-------- Material provided
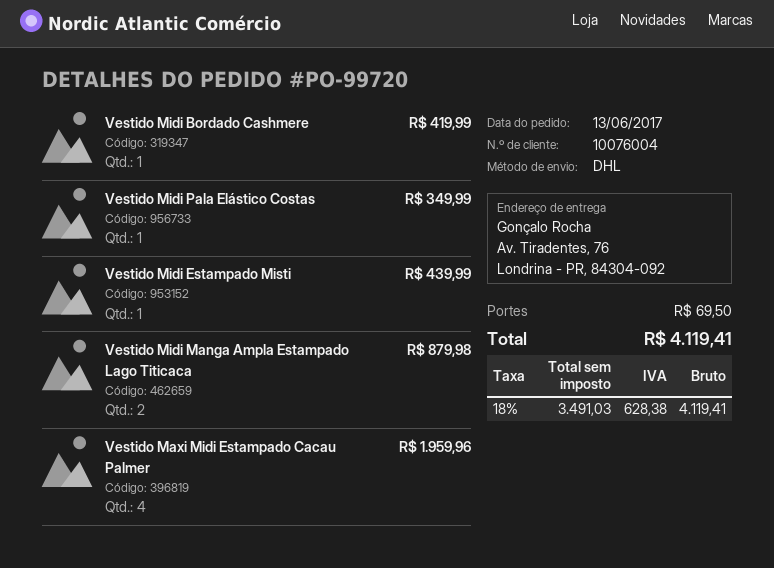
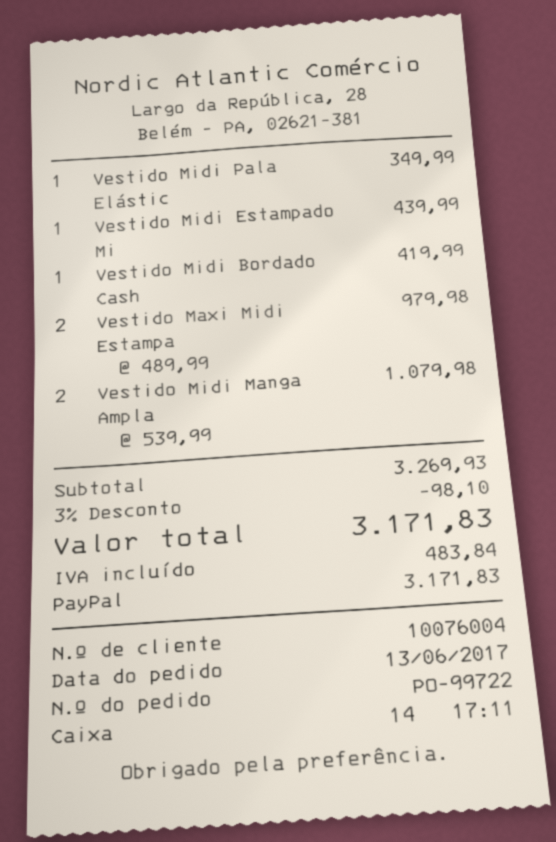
order number: PO-99720 -> PO-99722
Vestido Midi Manga Ampla Estampado Lago Titicaca: 2 for 879.98 -> 2 for 1079.98
Vestido Maxi Midi Estampado Cacau Palmer: 4 for 1959.96 -> 2 for 979.98
discount: none -> 3% = 98.10
shipping: 69.50 -> none
tax: 628.38 -> 483.84
total: 4119.41 -> 3171.83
----------------
> [What you should do]
What I need is every record written out exactly, minus the pictures.

> [Solution for this problem]
order number: PO-99720 -> PO-99722
Vestido Midi Manga Ampla Estampado Lago Titicaca: 2 for 879.98 -> 2 for 1079.98
Vestido Maxi Midi Estampado Cacau Palmer: 4 for 1959.96 -> 2 for 979.98
discount: none -> 3% = 98.10
shipping: 69.50 -> none
tax: 628.38 -> 483.84
total: 4119.41 -> 3171.83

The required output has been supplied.